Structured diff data
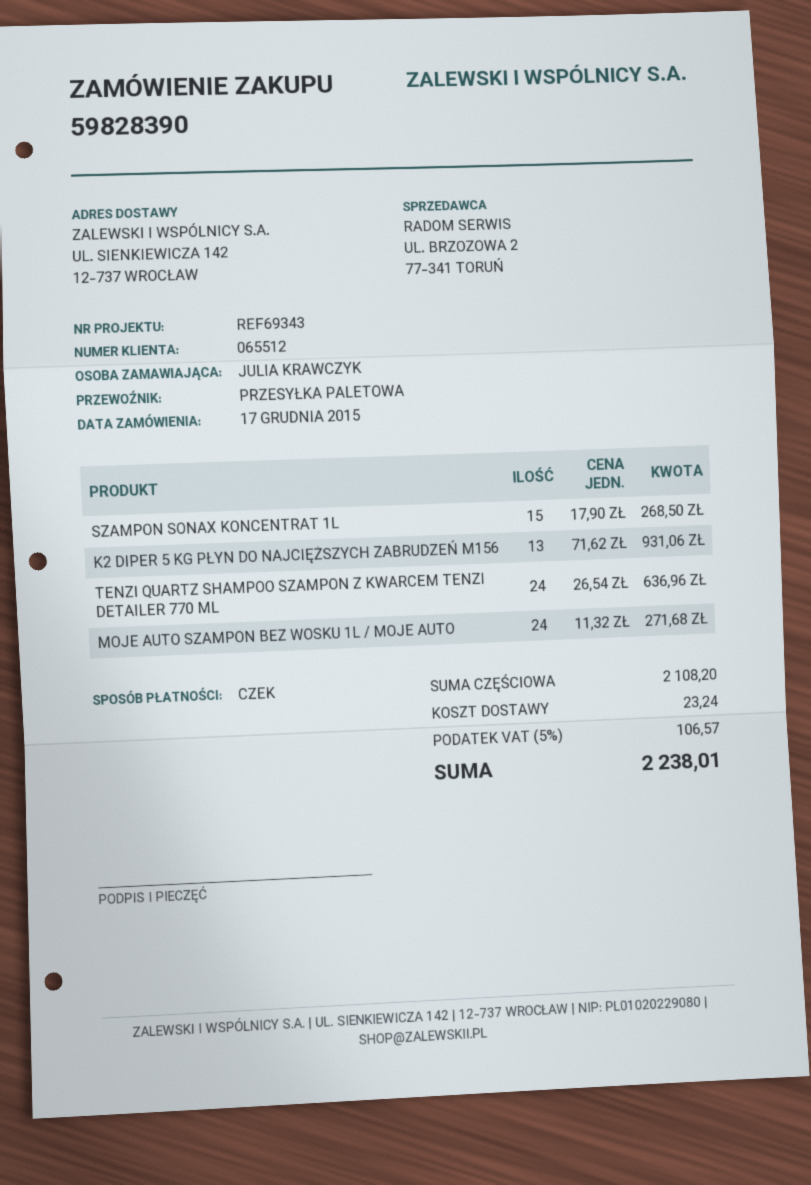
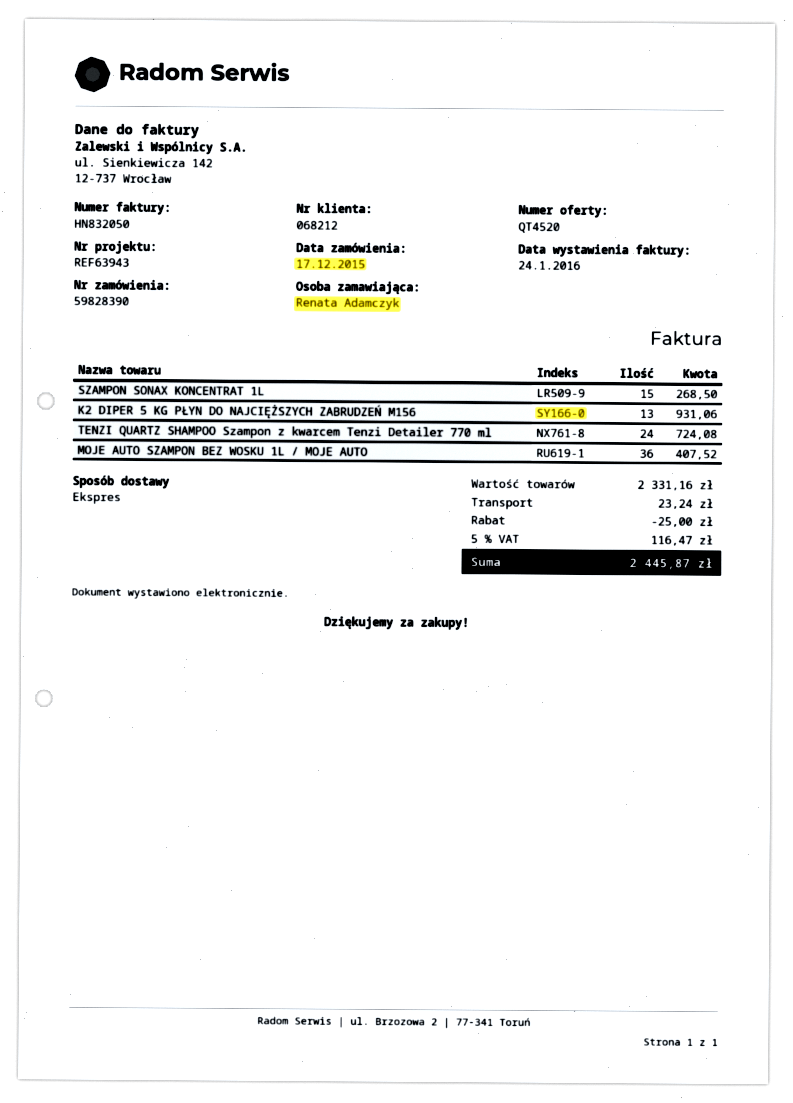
customer number: 065512 -> 068212
reference: REF69343 -> REF63943
ordered by: JULIA KRAWCZYK -> Renata Adamczyk
shipping method: pallet freight -> express
TENZI QUARTZ SHAMPOO SZAMPON Z KWARCEM TENZI DETAILER 770 ML: 24 for 636.96 -> 24 for 724.08
MOJE AUTO SZAMPON BEZ WOSKU 1L / MOJE AUTO: 24 for 271.68 -> 36 for 407.52
subtotal: 2108.20 -> 2331.16
discount: none -> 25.00
tax: 5% = 106.57 -> 5% = 116.47
total: 2238.01 -> 2445.87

• What you will do: Without the images, output all the entries exactly as they stand.

• Result of the task:
customer number: 065512 -> 068212
reference: REF69343 -> REF63943
ordered by: JULIA KRAWCZYK -> Renata Adamczyk
shipping method: pallet freight -> express
TENZI QUARTZ SHAMPOO SZAMPON Z KWARCEM TENZI DETAILER 770 ML: 24 for 636.96 -> 24 for 724.08
MOJE AUTO SZAMPON BEZ WOSKU 1L / MOJE AUTO: 24 for 271.68 -> 36 for 407.52
subtotal: 2108.20 -> 2331.16
discount: none -> 25.00
tax: 5% = 106.57 -> 5% = 116.47
total: 2238.01 -> 2445.87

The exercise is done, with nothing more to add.